**Task instructions:** Would you return every line of the listing below that has "homicide" in it?
■ ■ ■ ■ ■
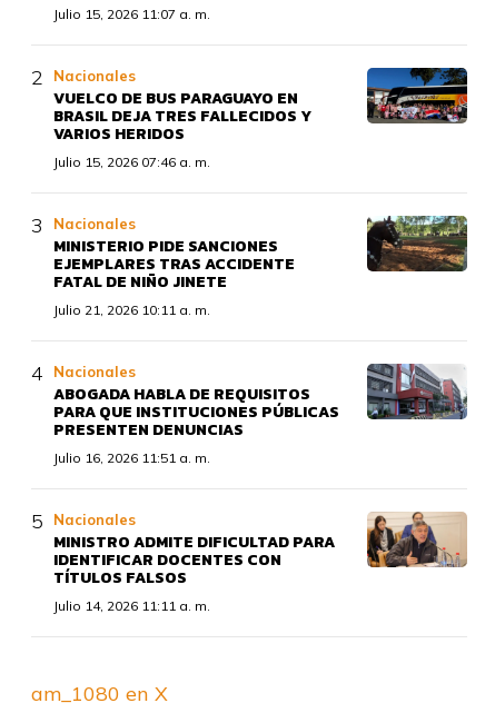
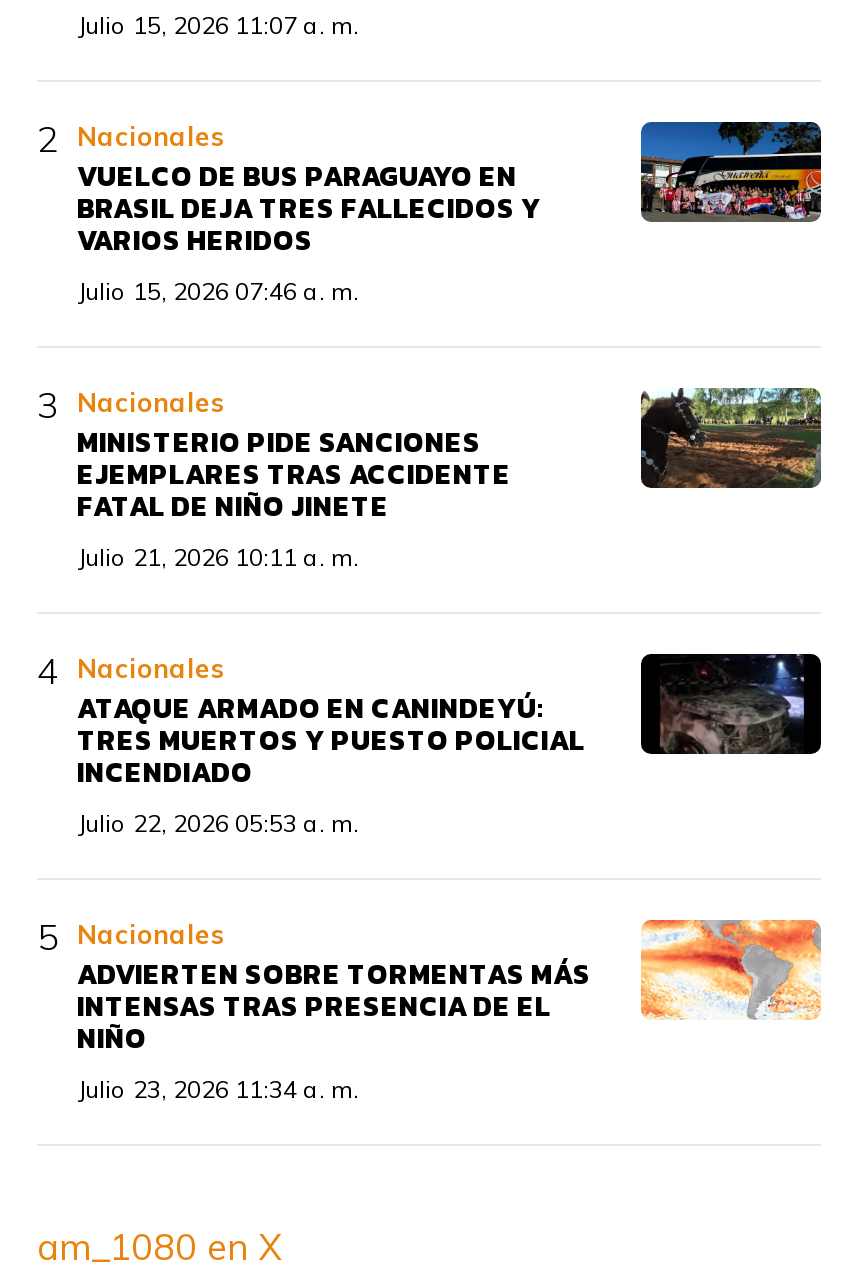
[53,363,468,466] [image] | ABOGADA HABLA DE REQUISITOS | PARA QUE INSTITUCIONES PÚBLICAS | PRESENTEN DENUNCIAS | Julio 16, 2026 11:51 a. m. -> [77,652,823,838] [image] | ATAQUE ARMADO EN CANINDEYÚ: | TRES MUERTOS Y PUESTO POLICIAL | INCENDIADO | Julio 22, 2026 05:53 a. m.
[53,513,467,614] [image] | MINISTRO ADMITE DIFICULTAD PARA | IDENTIFICAR DOCENTES CON | TÍTULOS FALSOS | Julio 14, 2026 11:11 a. m. -> [77,920,821,1104] [image] | ADVIERTEN SOBRE TORMENTAS MÁS | INTENSAS TRAS PRESENCIA DE EL | NIÑO | Julio 23, 2026 11:34 a. m.

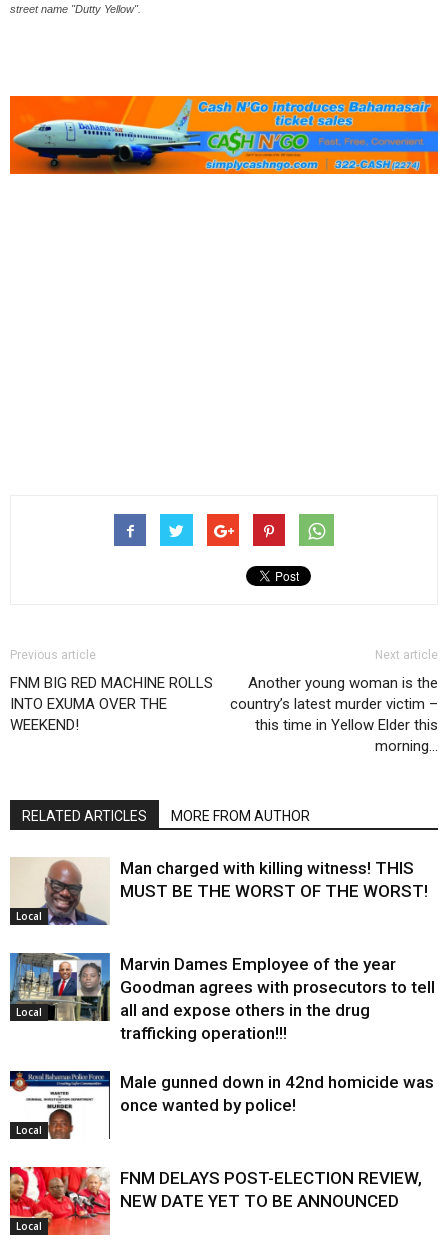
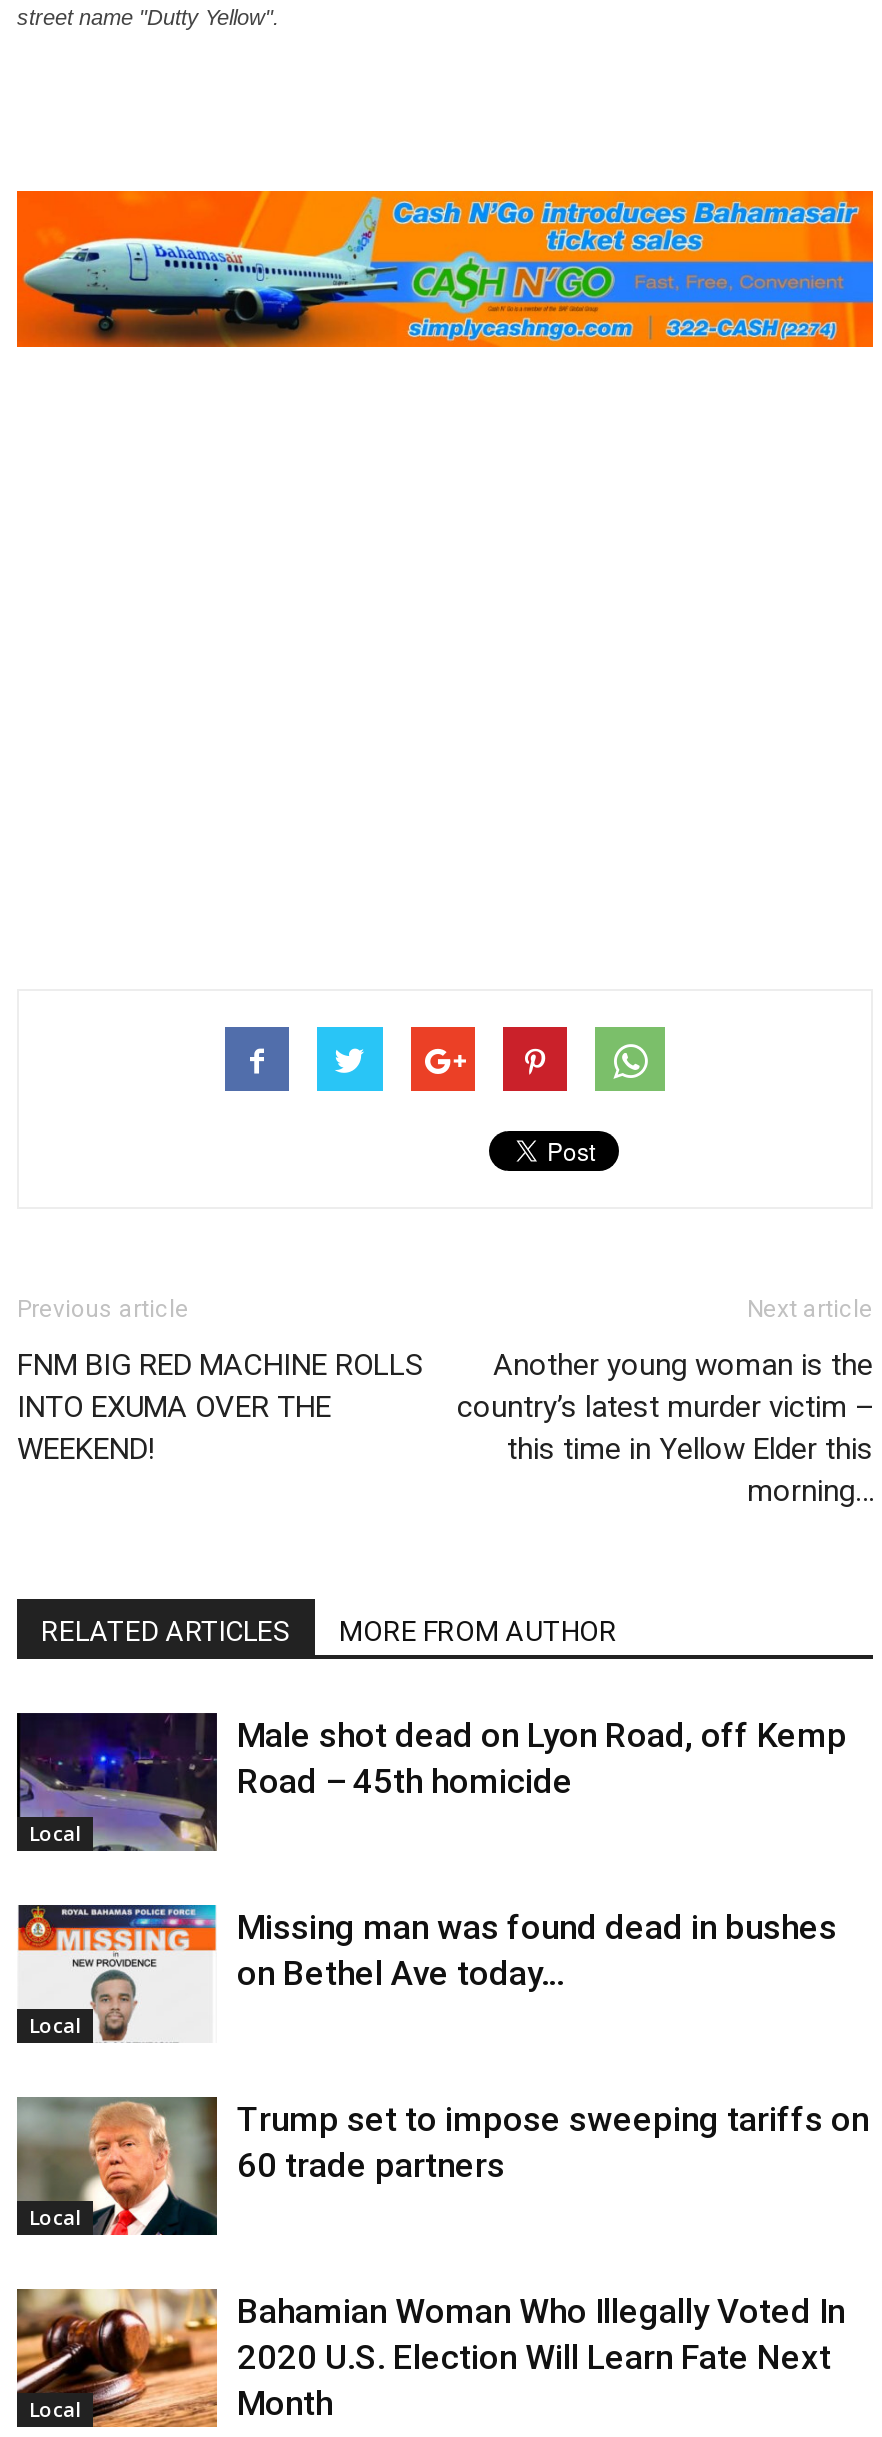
[10,856,428,926] [image] | Man charged with killing witness! THIS | MUST BE THE WORST OF THE WORST! -> [15,1710,847,1852] [image] | Male shot dead on Lyon Road, off Kemp | Road – 45th homicide
[9,953,435,1042] [image] | Marvin Dames Employee of the year | Goodman agrees with prosecutors to tell | all and expose others in the drug | trafficking operation!!! -> [15,1904,837,2044] [image] | Missing man was found dead in bushes | on Bethel Ave today…
[10,1070,434,1140] [image] | Male gunned down in 42nd homicide was | once wanted by police! -> [15,2096,869,2238] [image] | Trump set to impose sweeping tariffs on | 60 trade partners
[9,1166,422,1234] [image] | FNM DELAYS POST-ELECTION REVIEW, | NEW DATE YET TO BE ANNOUNCED -> [15,2288,845,2428] [image] | Bahamian Woman Who Illegally Voted In | 2020 U.S. Election Will Learn Fate Next | Month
■ ■ ■ ■ ■
**Result of this exercise:**
[10,856,428,926] [image] | Man charged with killing witness! THIS | MUST BE THE WORST OF THE WORST! -> [15,1710,847,1852] [image] | Male shot dead on Lyon Road, off Kemp | Road – 45th homicide
[10,1070,434,1140] [image] | Male gunned down in 42nd homicide was | once wanted by police! -> [15,2096,869,2238] [image] | Trump set to impose sweeping tariffs on | 60 trade partners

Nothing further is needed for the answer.